Having picked up the Fuji 100-400 lens a few weeks ago I managed to have a first outing with it over the North West 200 week here in Portrush.
Apart from a brief session outside the flat last week I'd not taken the lens out as part of my landscape bag, however checking the forecast last night it looked as though things could be rather atmospheric, with early morning mist and fog forecast before the sun broke through.
Time to head to the forest armed with the XE2 (10-24) and the XT1 (18-135) ... oh and of course the 100-400. All packed into the Mindshift Rotation 180 Pro (some thoughts on that bag to come soon)
Despite a promising start on the drive over, the atmospheric conditions started to subside until, as I pulled into my parking space at Downhill Forest, the mist had all but disappeared. Added to this a heavy blanket of cloud covered where the sun was due to rise. Still armed with my kit and a freshly brewed cup of coffee (well it was 4.30am) I made my way up to Mussenden Temple to see what could be made.
Initially not a lot and I simply stood there listening to the dawn chorus which was now in full swing, enjoying my coffee. I love to slow down in landscape photography and when conditions are perhaps not living up to the hope it's good to simply soak up the environment. Given the sunrise was, at that stage anyway, going to be a no-show, it was time to look for smaller details in the landscape. And that called for the 100-400. I attached to the XT1.
Almost immediately the sun began to break through the clouds and within 5 minutes the far coastline was starting to be bathed in beautiful warm light. Did someone mention Crepuscular??
One of the reasons I love a zoom lens in landscape work is your ability to pick up tiny details in your surroundings. It really does help me to look beyond the obvious. With this in mind my eyes were drawn to the dew drops on the grass, especially as the rising sun was now creating little jewel drops all around me. All was needed was a focal point within the frame and I found that with a pair of Dandy Lions. Once again the pull out screen on the XT1 was invaluable as my tripod was almost flat on the ground allowing me to fill the frame behind with the out of focus dew drops glistening in the sun.
Next stop into the forest where, understandably, the light levels dropped. I was tempted to put the 100-400 away and choose something faster but thought I would play a little with the much lauded OIS. The forest, at this time of year, is full of both bluebells (their last hurrah by the look of things) and Wild Garlic (which made me crave Chicken Kiev).

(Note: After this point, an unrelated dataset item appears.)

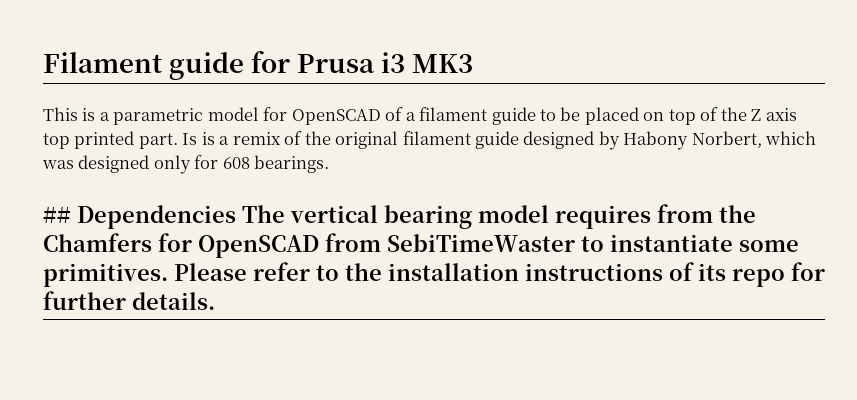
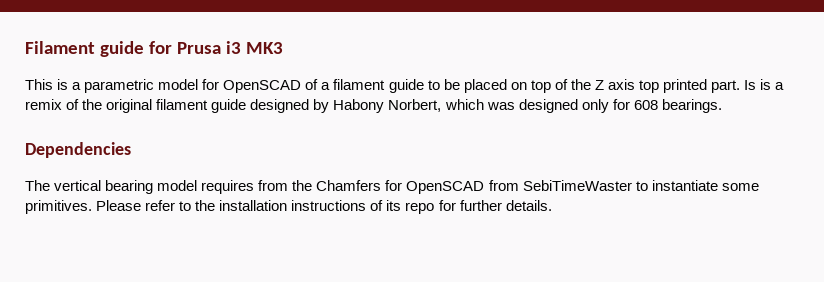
[43,206,71,223] ## -> (722, 106) none
(236, 217) none -> (131, 150) //

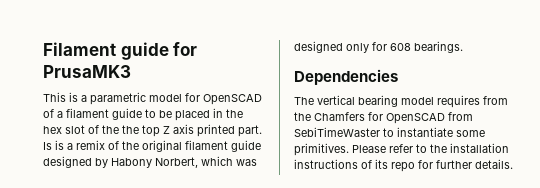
[176,41,283,54] Prusa i3 MK3 -> [43,65,131,78] PrusaMK3
[510,79,591,93] on top of the -> [213,108,243,118] [43,125,160,137] in the hex slot of the the top
[638,80,659,93] top -> (194, 129) none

Hang on ... did I get something wrong above. Didn't I mean 1/800th second and not 1/80th ?? Handheld? Really? You better believe it. I was blown away. Here I am shooting at an equivalent focal length on a full frame of around 600mm and not a tripod in sight.
Now it could have been the overwhelming smell of garlic (still thinking about Chicken Kiev) mixed with the euphoric dawn chorus, which by now had reached its peak, but I felt rather giddy. The possibilities in low light with such a focal length, handheld. Oh my.
Onward deeper into the jungle (okay forest but building on the drama).
I wasn't planning on shooting wildlife this morning but noticed a little Yellow Wagtail hopping around on the rocks in the river. Light levels were again very low so OIS flicked into the enabled position. I waited behind a tree for the Wagtail to move past me and was fortunate to catch it with some food in its bill. I think it's perhaps wondering could it fit me in its mouth as well, or perhaps it too is a Fuji fan.
600mm focal length in a forest really does help you look beyond the area just in front of you. As I looked around I was searching for pockets of light piercing through the shadows. The sun had continued to rise and would deliver piercing slivers of golden tones throughout. Just beautiful.
Downhill forest is full of birds, especially it would seem one of the nations favourites, the Robin. This one was hopping around on the branches above me. I think it was hungry but sadly I didn't have any goodies for it. Still it posed just long enough for me to grab a shot.
My time in the forest was drawing to a close. I have my mother in law staying this week so I needed to get back and play taxi driver (simply transport not the Robert Di Niro character you understand). Just before heading for home there was just enough time to discover that the forest may be home to a large beast which may or may not feed on photographers out at dawn.
Funny, I made it back to the car in double quick time.